In the Cajamarca region you can find countless examples of pre-Hispanic archaeological sites, breathtaking landscapes, and colonial architecture. In 1532, the Battle of Cajamarca took place right there, and it marked the Spanish victory over the Inca Empire.
Going back to the beginnings of the Cajamarca culture, it began to flourish during the first millennium AD. The city of Cajamarca is situated on an inter-Andean valley at 2750 m. The valley is irrigated by the rivers Chonta, San Lucas, and Maschon. The etymology of the name Kasha Marka (sometimes spelled Qasamarka or Cashamarka) is uncertain. Some believe that it may mean "town of thorns," while others think it combines the Quechua words "kasha" and "marca" (cold and place).
The Legacy of Cajamarca Culture
For more than 2,000 years, the city was occupied by several cultures. In nearby archaeological sites (such as Kuntur Wasi and Cumbe Mayo), there can be seen traces of various pre-Chavin cultures.
Cajamarca art has an unbroken stylistic continuity from around 200 BCE until the Spanish conquest in the mid-1500s. If we take into account the series of expansions of their powerful neighbors in this area, it is remarkable that they managed to preserve their artistic expression. This expression is mostly characterized by ceramics made with white kaolin paste.
Cajamarca ceramics achieved their most extensive distribution and highest prestige in 700-900 CE during the Middle Cajamarca phase. Ceramics from this period have been found in many Wari Sites (as far as Pikillacta in the Cusco region). The construction of a large terraced mountain city-fortress of Cerro Chepen is attributed to a joint effort between Cajamarca and Wari polities.
As for the Cajamarca cutlery, it was distinctive and had a wide distribution, being recognized as a prestige ware in the region.
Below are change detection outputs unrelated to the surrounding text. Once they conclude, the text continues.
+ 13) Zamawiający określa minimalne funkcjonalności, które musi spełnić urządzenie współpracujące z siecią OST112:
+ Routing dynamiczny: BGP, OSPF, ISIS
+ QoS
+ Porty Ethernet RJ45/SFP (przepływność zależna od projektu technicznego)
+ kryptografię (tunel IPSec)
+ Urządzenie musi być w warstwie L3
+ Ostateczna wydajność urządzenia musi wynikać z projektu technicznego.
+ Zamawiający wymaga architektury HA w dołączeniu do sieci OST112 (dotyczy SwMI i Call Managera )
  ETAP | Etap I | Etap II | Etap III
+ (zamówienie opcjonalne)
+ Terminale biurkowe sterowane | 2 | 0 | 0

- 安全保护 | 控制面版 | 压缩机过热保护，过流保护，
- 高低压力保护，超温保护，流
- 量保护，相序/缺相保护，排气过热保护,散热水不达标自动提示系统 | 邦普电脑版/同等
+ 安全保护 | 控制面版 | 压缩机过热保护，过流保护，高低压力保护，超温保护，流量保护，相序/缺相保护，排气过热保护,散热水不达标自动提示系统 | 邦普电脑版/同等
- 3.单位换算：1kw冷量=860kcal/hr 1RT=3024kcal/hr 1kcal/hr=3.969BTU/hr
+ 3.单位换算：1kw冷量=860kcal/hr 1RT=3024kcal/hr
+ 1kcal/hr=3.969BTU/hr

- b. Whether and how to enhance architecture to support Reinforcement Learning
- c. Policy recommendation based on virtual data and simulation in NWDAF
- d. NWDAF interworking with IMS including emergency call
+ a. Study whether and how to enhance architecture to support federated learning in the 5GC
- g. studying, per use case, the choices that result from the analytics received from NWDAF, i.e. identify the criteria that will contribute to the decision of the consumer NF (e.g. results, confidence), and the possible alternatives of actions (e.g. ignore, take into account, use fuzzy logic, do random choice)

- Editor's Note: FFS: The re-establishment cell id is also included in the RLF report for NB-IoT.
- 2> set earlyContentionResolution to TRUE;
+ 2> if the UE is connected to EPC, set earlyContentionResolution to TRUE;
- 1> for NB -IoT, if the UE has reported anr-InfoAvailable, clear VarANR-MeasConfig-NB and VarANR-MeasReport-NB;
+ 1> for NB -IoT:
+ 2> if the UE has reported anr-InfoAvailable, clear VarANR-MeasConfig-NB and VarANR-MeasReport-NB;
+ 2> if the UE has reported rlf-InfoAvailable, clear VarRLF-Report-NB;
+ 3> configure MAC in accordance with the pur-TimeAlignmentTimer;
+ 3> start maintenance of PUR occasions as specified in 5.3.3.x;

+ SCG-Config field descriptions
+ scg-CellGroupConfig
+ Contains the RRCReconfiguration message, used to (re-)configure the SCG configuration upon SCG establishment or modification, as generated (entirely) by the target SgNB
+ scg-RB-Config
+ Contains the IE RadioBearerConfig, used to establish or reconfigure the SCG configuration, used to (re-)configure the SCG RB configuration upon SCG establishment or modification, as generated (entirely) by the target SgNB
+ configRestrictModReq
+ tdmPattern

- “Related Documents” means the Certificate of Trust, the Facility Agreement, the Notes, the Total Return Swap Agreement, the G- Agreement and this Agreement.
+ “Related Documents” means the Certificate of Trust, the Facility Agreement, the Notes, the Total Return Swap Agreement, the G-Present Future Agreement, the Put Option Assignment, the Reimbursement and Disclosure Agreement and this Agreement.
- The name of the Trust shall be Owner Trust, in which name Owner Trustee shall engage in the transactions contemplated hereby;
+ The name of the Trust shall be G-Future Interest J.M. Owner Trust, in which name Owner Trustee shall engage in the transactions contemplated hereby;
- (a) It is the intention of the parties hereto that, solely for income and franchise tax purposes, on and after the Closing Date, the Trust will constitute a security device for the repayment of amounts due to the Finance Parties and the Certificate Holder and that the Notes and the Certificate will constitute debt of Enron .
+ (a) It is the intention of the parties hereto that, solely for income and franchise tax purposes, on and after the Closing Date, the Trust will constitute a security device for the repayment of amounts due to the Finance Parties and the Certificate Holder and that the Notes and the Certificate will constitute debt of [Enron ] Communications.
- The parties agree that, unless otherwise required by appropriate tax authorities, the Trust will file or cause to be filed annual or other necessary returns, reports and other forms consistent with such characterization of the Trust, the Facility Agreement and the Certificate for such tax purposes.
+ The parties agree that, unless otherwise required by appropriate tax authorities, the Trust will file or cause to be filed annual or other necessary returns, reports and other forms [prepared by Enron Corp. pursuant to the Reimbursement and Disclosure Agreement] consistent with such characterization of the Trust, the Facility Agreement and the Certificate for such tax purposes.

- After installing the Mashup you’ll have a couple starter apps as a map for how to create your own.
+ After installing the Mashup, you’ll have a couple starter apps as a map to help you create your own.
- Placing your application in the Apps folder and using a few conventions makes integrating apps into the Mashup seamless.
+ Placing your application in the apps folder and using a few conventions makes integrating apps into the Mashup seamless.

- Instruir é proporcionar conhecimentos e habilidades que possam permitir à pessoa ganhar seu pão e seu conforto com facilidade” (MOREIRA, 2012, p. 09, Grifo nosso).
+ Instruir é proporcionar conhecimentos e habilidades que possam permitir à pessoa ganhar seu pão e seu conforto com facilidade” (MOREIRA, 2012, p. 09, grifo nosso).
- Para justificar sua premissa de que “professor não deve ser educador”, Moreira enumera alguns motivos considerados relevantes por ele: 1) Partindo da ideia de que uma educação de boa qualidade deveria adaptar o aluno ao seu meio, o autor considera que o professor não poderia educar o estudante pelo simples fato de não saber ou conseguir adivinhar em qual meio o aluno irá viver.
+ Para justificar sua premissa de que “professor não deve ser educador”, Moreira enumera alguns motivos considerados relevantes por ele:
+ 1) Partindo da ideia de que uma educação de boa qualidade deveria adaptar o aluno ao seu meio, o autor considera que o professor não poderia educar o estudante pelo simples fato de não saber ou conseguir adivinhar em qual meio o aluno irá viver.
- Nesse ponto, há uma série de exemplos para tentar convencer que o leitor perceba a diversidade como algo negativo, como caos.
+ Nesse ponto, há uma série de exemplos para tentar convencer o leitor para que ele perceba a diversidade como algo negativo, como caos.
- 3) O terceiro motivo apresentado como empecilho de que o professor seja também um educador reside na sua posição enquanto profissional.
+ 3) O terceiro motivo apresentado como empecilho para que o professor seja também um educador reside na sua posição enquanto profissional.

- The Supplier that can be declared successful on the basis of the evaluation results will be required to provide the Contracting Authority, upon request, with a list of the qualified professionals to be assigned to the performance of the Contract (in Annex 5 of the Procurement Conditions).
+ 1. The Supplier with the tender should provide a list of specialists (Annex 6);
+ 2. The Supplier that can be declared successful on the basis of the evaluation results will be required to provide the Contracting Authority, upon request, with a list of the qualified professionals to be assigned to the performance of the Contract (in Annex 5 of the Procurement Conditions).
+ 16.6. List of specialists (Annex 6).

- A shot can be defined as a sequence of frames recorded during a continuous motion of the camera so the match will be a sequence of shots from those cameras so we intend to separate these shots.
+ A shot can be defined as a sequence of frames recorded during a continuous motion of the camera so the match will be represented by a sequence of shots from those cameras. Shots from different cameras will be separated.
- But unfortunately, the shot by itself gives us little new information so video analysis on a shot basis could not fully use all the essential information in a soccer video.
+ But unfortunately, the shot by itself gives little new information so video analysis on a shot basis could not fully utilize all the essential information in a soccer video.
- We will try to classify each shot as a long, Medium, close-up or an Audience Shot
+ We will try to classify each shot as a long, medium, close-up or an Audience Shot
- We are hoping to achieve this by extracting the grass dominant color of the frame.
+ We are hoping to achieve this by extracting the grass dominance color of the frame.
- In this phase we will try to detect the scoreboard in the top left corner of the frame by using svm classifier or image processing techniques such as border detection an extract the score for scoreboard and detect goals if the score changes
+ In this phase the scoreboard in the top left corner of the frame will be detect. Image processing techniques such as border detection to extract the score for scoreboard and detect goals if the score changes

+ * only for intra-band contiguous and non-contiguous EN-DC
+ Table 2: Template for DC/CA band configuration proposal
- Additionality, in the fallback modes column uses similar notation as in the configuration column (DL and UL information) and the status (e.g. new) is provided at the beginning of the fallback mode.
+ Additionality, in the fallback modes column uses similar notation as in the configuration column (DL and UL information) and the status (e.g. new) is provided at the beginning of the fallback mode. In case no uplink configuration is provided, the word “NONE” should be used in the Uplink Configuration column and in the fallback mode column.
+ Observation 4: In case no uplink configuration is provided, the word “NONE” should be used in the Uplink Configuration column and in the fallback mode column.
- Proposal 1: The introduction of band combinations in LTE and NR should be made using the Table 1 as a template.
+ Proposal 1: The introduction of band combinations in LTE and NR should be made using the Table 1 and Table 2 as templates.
The first Cajamarca ceramics that were made between 200 BCE and 200 CE were primarily found in the Cajamarca Basin.
During the period of early Cajamarca ceramics (200-450 CE), the cutlery had more diverse and complex decorations and was distributed extensively. These ceramics were found on the Pacific and Amazonian sides of the Andes and the North Highlands.
Final Cajamarca Phase
The number of settlements started dropping with the collapse of Wari influence in the region. However, by the Final Cajamarca phase (1250-1532 AD), they gradually increased, and Cajamarca maintained its prestige. The Cajamarca settlement centers, such as Santa Delia (Cajamarca Valley) and Tantarica or Guzmango Viejo to the coast in the west became large (more than 20 ha). More remnants of elite residential units as well as the largest number of fine ceramics are found in this region than in any other early Cajamarca site.
Between 1463 and 1471, Inca generals Ccapac Yupanqui and Tupac Inca Yupanqui conquered and integrated the city of Cajamarca to the Inca Empire.